HHS says ‘conscience rule’ won’t impair HIV work—but others disagree

A top health official within the Department of Health & Human Services insists a “conscience rule” recently instituted by the Trump administration will have no impact on its HIV work, although LGBT groups are disputing that assessment.

Assistant Secretary of Health Adm. Brett Giroir made the remarks in testimony on July 8 before the Presidential Advisory Council on HIV/AIDS, which was restaffed this year by President TrumpA transcript of the testimony was obtained Wednesday by the Washington Blade.

“HHS is committed to ensuring that persons with HIV/AIDS or at risk for HIV/AIDS are afforded equal access to health care – consistent with the law,” Giroir said.

Giroir added the conscience rule — as well as a proposal seeking to exclude transgender people from protections under Section 1557 of Obamacare — “will not affect” his department’s commitment to ensuring access for HIV treatment.

“I want to take this opportunity to be very clear: The Department of Health & Human Services is fully committed to enforcing all anti-discrimination laws Congress has applied to our programs, including civil rights laws and federal conscience protections,” Giroir said.

Invoking prior words from HHS leadership, Giroir said “every person must be treated with dignity and respect, and given every protection afforded by the Constitution and the laws passed by Congress.”

The HHS Office for Civil Rights, Giroir said, will address any remaining concerns about the conscience rule with PACHA members.
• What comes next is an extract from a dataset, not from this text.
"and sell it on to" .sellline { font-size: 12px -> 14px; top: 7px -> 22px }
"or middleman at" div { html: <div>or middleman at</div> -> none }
The comment period for the Section 1557 change is still open.

Carl Schmid, a co-chair of PACHA and deputy executive director of the AIDS Institute, said Giroir’s testimony moved the ball forward in addressing “serious concerns” raised by the council about the regulatory changes.

“Assistant Secretary Giroir heard us and we are pleased with his initial response and his willingness to ensure that the director of the Office of Civil Rights directly hears our strong opposition to the rules,” Schimd said. “We look forward to having that meeting soon.”
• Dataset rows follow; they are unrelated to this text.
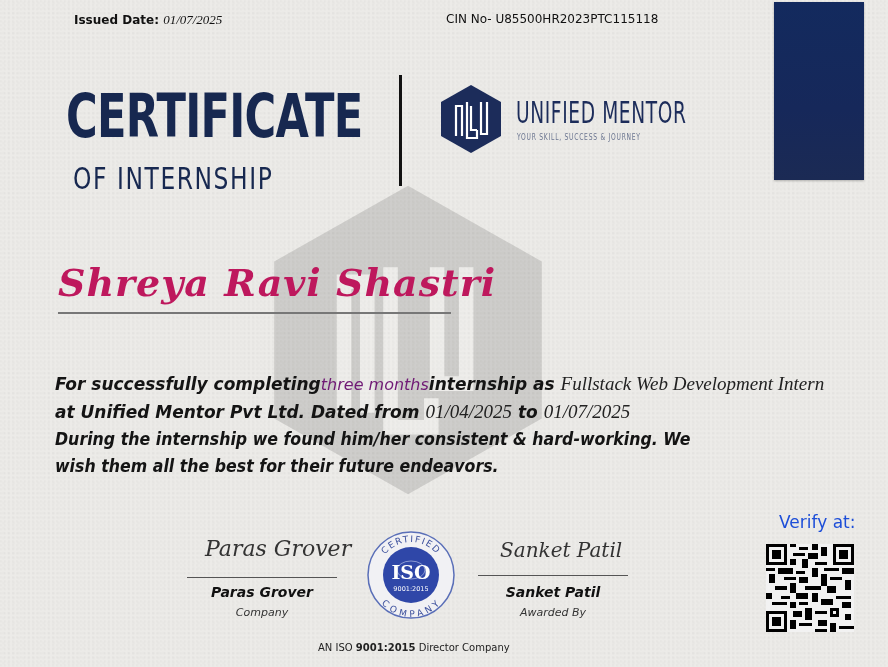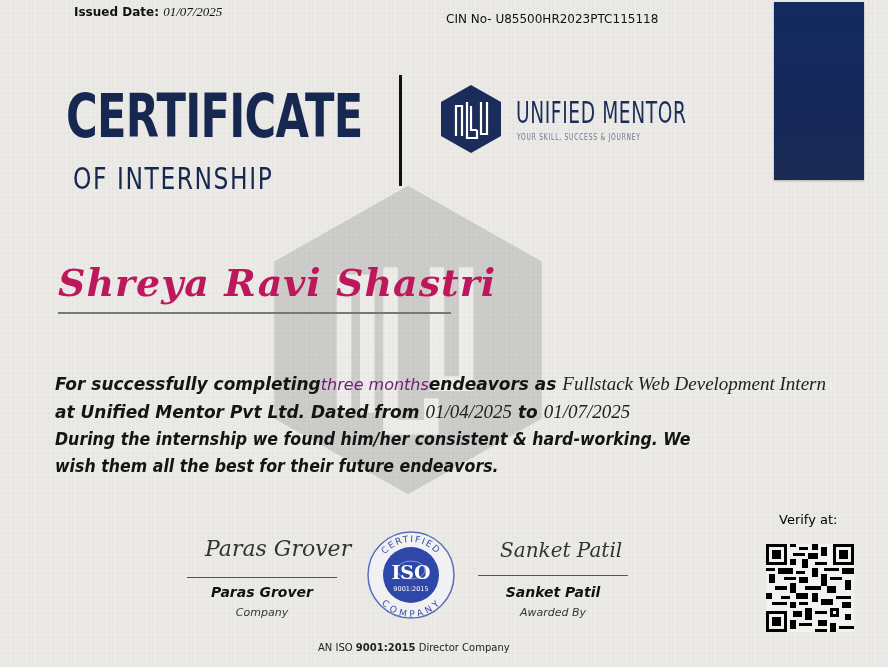"Issued Date: 01/07/2025" .issued { top: 4px -> 12px }
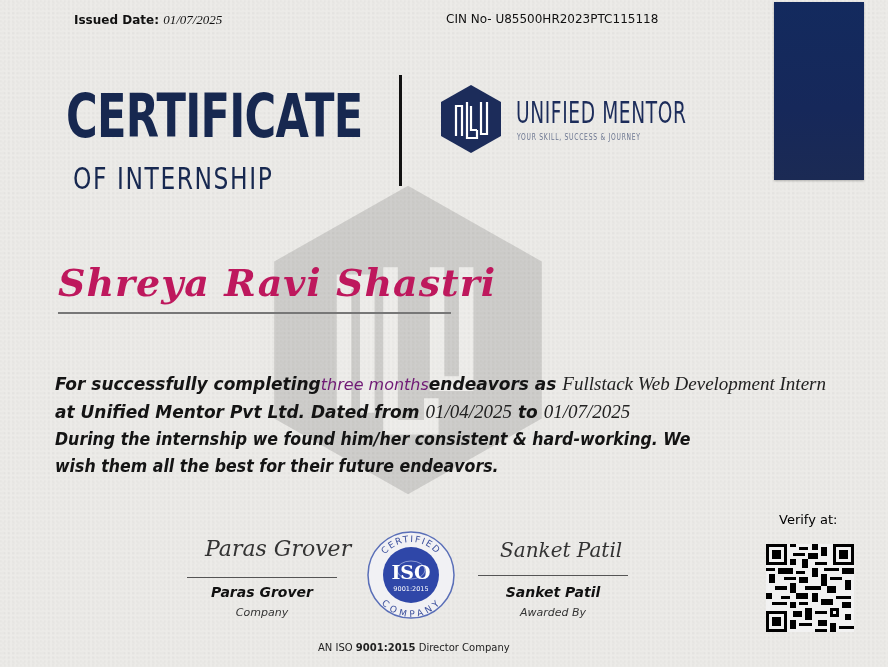"endeavors as" span { text: endeavors -> internship }
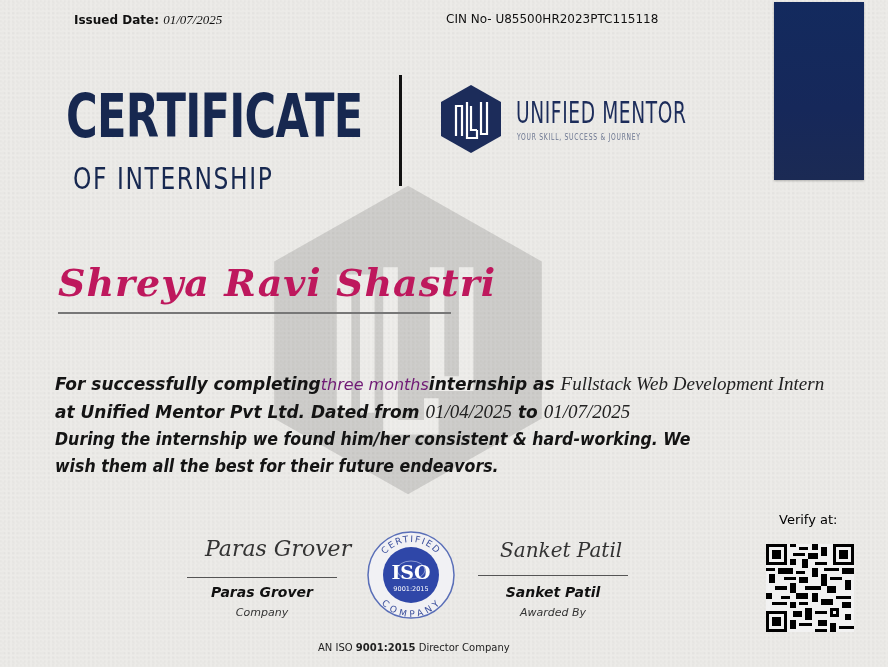"Verify at:" .verify { color: #000000 -> #1d4ed8; font-size: 13px -> 17px }
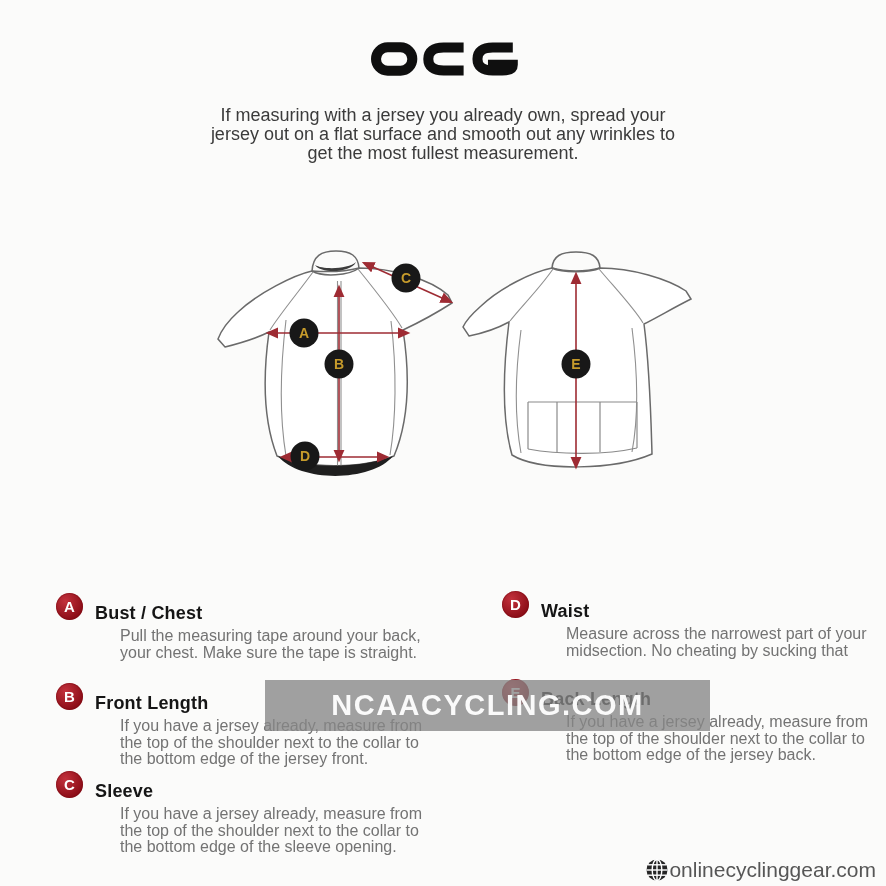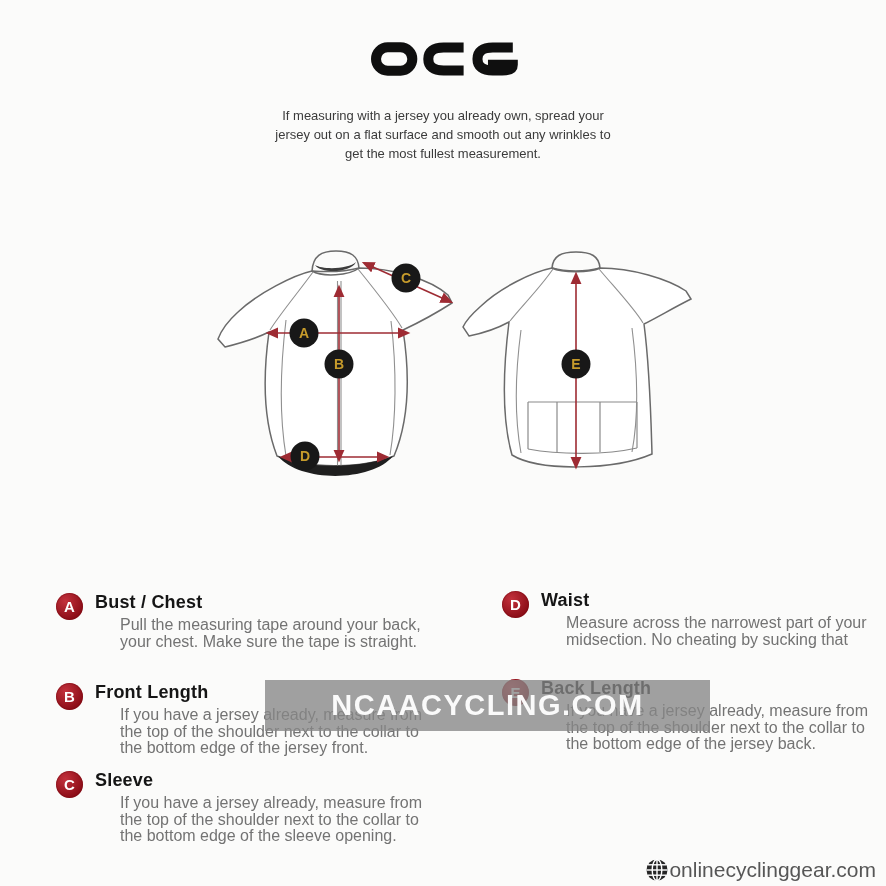"If measuring with a jersey" .intro { font-size: 13px -> 18px }
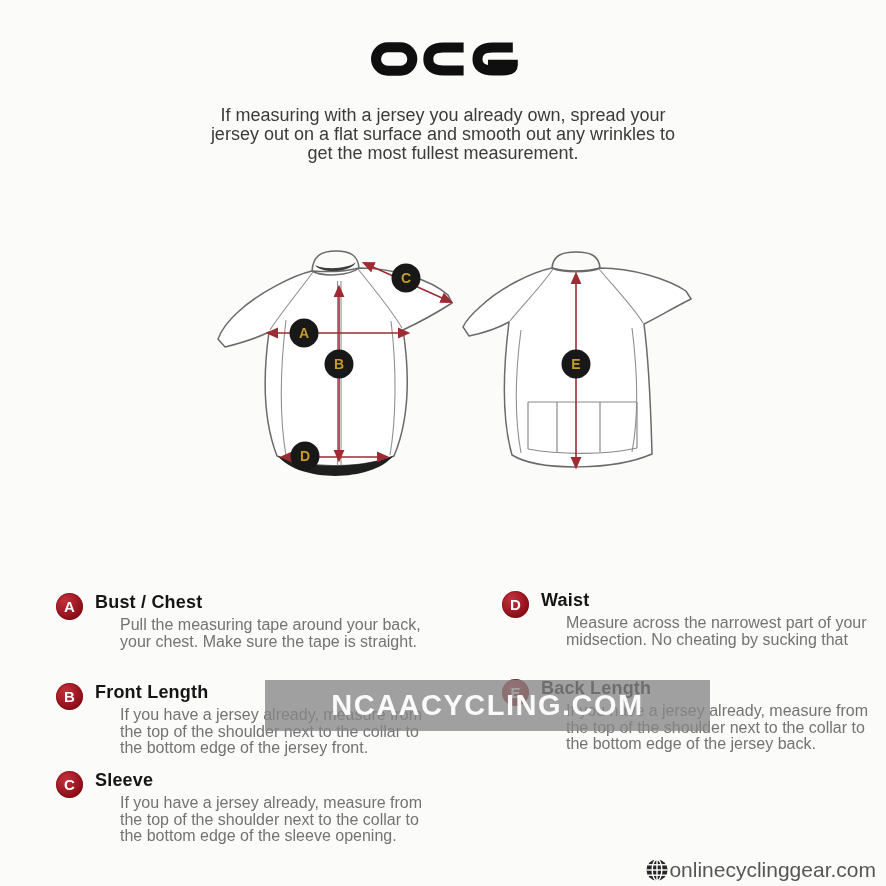"Bust / Chest" .ltitle { margin: 0 0 4px 0 -> 11px 0 4px 0 }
Notably, Giroir said individuals will be given access to care “consistent with the law.” The Trump administration has denied civil rights law barring discrimination on the basis of sex applies to cases of anti-LGBT discrimination, and refused to enforce the law in that manner. (The U.S. Supreme Court has taken up cases that will soon resolve whether anti-LGBT discrimination is a form of sex discrimination under federal law.)

Gillian Branstetter, a spokesperson for the National Center for Transgender Equality, said Giroir’s assertion the new regulations won’t impact HIV work is “absolutely false” in terms of health care for transgender people.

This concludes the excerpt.